▶ _EXERCISE DATA_
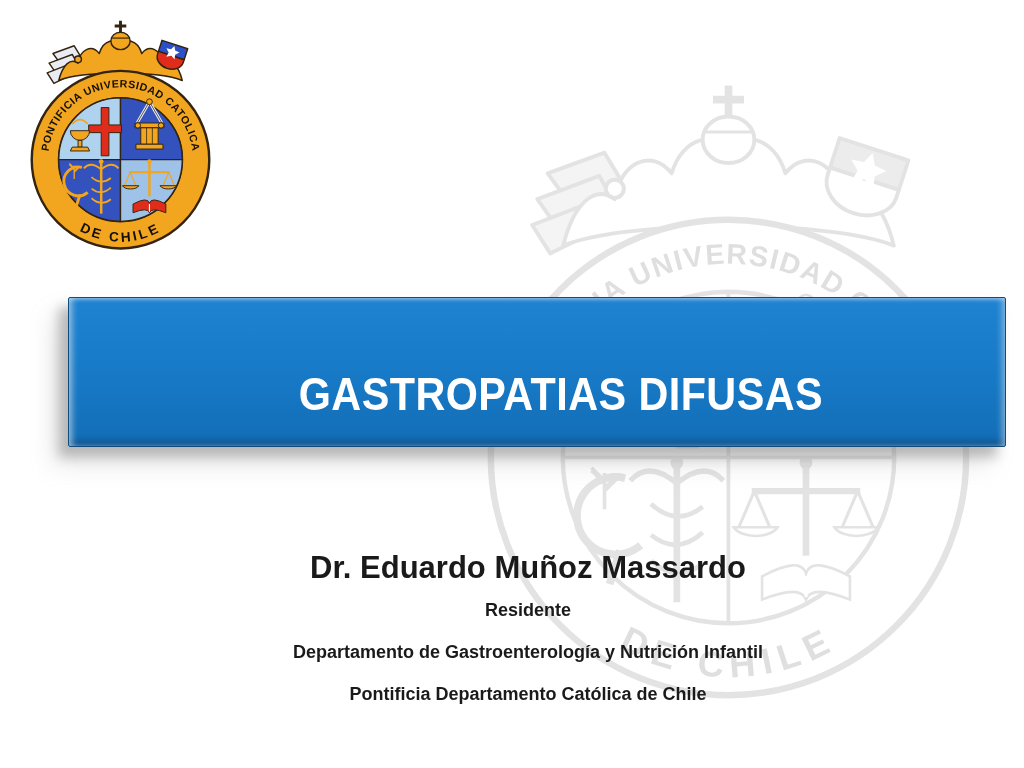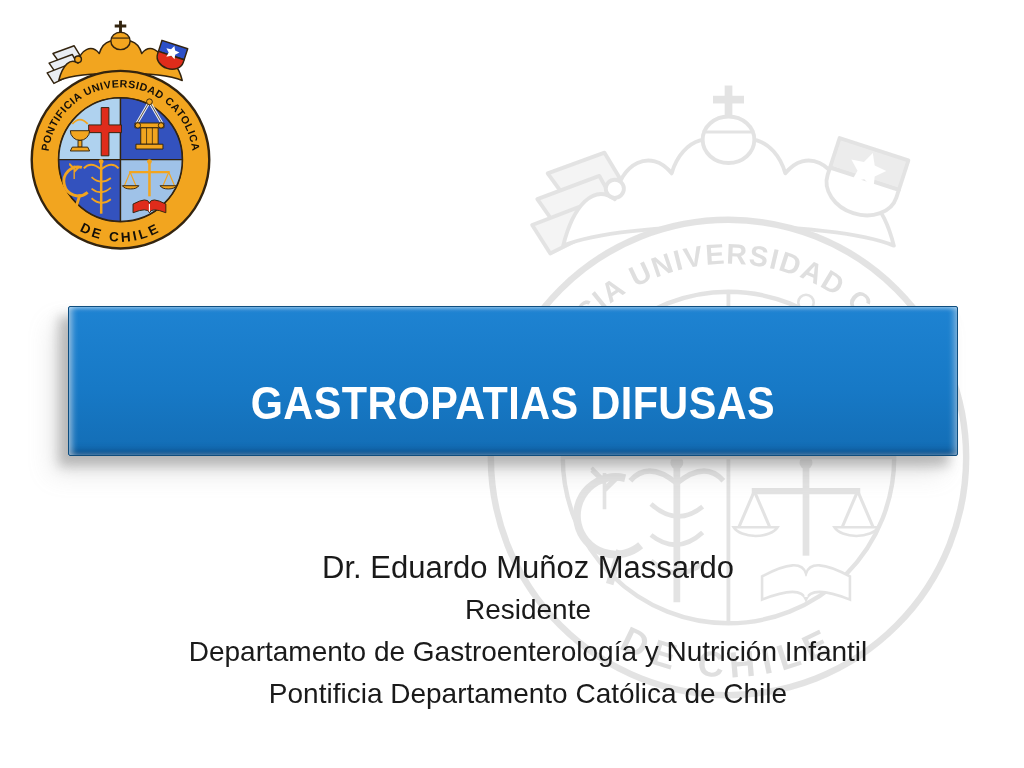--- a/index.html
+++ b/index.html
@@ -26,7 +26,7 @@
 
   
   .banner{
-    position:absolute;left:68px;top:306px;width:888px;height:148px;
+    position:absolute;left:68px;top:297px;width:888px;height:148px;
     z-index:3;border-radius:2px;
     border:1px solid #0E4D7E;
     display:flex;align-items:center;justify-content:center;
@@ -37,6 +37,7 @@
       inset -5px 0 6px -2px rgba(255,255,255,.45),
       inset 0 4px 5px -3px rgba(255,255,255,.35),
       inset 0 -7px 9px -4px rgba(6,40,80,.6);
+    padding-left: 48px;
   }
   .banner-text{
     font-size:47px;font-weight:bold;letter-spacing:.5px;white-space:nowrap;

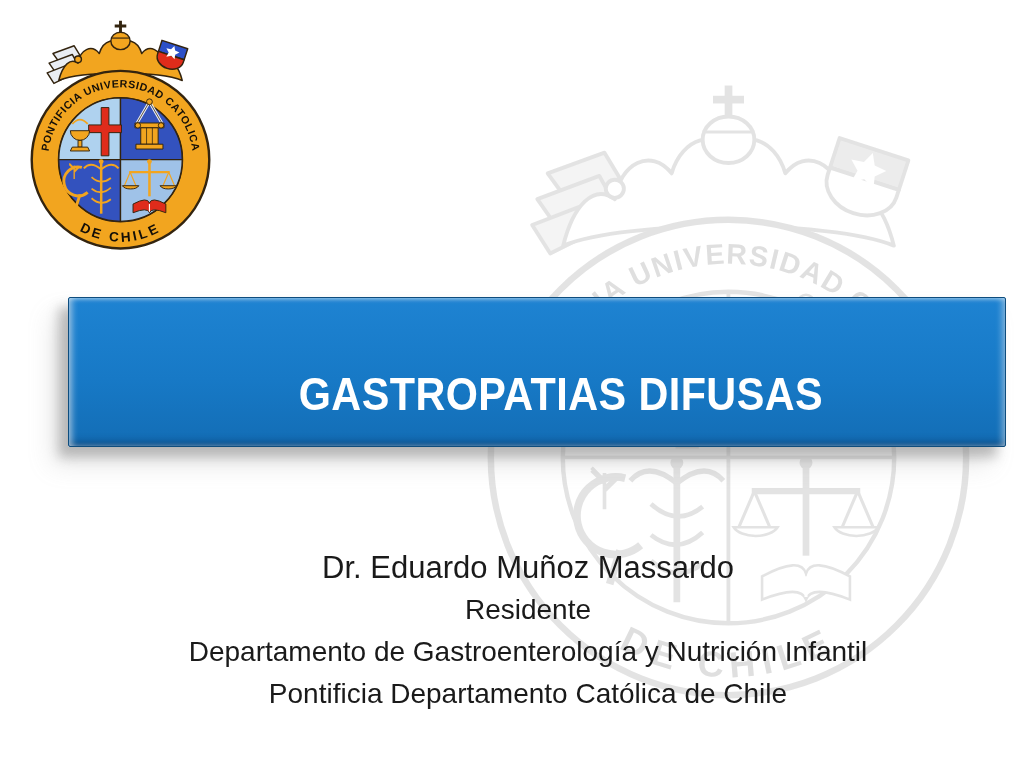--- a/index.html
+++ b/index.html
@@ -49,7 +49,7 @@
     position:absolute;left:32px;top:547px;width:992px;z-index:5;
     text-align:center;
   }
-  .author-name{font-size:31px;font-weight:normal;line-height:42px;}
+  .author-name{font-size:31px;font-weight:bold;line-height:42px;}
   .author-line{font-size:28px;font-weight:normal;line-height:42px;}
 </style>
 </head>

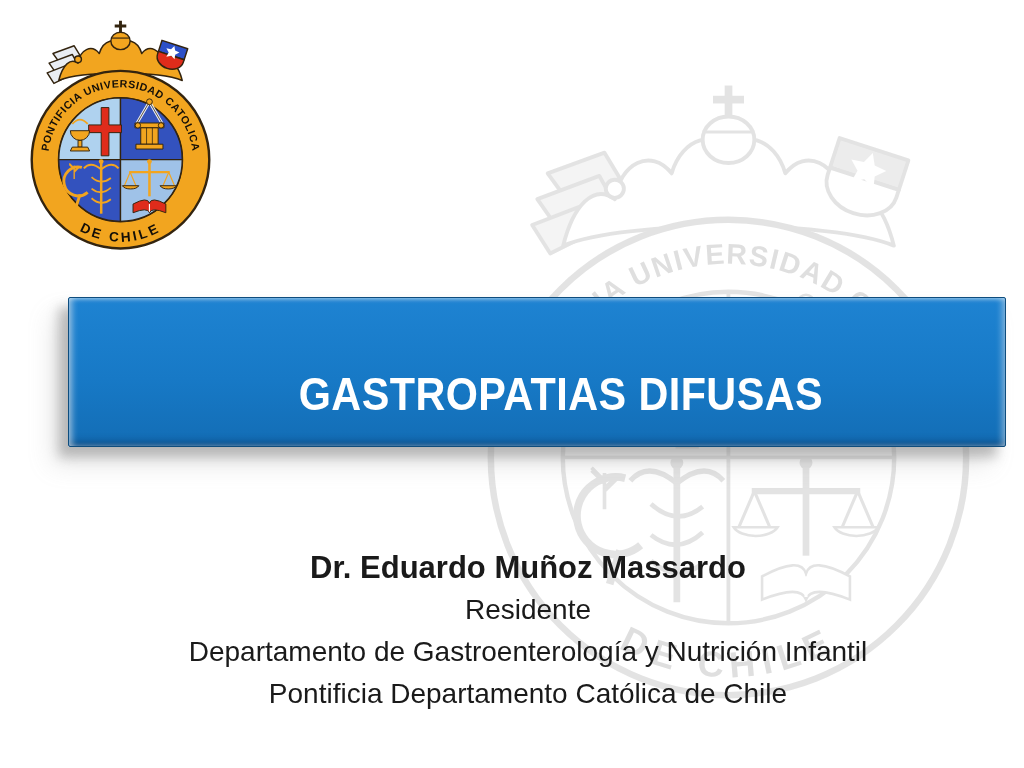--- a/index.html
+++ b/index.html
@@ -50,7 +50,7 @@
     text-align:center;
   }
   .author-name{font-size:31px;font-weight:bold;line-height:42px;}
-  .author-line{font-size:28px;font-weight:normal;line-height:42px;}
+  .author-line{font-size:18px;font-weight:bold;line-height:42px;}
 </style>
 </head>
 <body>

* * *

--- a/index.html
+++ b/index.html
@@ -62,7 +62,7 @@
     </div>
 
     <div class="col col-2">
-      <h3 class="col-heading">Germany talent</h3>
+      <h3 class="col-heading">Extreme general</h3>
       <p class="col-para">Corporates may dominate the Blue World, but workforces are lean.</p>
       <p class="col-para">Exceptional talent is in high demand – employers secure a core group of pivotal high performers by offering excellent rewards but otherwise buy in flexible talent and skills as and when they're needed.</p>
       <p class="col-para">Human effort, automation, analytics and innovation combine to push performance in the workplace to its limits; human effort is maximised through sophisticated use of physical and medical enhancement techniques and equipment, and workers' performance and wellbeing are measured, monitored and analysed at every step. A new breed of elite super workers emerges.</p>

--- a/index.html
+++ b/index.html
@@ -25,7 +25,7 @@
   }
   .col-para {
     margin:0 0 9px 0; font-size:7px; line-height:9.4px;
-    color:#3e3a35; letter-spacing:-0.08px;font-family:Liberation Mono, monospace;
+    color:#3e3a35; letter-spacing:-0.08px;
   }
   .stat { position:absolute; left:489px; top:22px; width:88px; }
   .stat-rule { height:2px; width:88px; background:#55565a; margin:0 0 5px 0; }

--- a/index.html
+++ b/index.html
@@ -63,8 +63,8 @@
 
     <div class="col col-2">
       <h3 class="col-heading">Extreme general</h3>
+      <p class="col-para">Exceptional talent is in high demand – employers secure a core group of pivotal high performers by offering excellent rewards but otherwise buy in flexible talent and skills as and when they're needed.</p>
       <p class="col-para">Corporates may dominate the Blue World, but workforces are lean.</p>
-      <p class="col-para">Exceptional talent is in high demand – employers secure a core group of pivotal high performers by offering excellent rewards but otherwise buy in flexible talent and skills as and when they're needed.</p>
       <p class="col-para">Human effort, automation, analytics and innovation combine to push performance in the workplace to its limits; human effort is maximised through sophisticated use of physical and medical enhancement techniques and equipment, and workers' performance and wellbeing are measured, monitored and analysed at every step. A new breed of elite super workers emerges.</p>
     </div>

==

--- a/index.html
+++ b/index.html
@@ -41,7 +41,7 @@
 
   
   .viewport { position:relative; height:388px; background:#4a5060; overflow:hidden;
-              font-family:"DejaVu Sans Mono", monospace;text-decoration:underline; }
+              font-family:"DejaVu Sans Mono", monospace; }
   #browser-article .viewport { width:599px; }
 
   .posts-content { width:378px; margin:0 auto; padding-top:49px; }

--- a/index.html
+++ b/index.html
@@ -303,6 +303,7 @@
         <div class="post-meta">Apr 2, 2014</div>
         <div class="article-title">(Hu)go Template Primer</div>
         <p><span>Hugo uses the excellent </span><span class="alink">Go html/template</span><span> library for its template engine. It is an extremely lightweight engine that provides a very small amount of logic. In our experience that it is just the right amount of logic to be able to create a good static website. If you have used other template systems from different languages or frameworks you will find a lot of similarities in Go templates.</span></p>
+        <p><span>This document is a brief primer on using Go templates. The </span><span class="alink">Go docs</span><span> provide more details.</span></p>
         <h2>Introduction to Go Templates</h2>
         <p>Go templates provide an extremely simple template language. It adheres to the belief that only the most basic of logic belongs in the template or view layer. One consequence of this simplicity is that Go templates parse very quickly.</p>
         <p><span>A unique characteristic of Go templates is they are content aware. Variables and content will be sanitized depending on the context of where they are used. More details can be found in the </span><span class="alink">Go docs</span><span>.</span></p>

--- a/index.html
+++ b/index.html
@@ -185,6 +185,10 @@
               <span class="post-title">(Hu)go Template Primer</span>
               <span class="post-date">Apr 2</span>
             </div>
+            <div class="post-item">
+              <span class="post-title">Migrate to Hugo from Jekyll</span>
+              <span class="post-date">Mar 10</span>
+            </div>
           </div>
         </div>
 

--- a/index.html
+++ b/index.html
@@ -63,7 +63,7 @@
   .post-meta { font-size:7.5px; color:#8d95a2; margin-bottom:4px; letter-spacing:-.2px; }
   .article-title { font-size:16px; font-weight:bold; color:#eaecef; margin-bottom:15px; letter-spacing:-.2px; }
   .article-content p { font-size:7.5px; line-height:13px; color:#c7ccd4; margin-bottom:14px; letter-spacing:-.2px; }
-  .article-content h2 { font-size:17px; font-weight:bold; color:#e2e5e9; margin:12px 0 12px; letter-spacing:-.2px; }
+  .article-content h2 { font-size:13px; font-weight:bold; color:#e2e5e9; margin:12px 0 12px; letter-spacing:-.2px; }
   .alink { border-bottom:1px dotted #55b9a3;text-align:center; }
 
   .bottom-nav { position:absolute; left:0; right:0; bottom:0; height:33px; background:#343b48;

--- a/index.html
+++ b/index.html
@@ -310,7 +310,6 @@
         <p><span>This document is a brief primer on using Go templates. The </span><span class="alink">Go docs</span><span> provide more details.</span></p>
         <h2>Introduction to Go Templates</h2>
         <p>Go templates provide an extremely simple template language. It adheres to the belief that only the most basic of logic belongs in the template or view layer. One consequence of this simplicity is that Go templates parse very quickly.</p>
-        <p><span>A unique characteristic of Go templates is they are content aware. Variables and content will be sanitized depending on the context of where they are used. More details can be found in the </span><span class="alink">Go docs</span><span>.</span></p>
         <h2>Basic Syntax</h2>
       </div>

▶ _EXERCISE INSTRUCTIONS_
Tally the lines in the records above that contain the word "name". Write the number and nothing else.

▶ _EXERCISE RESULT_
3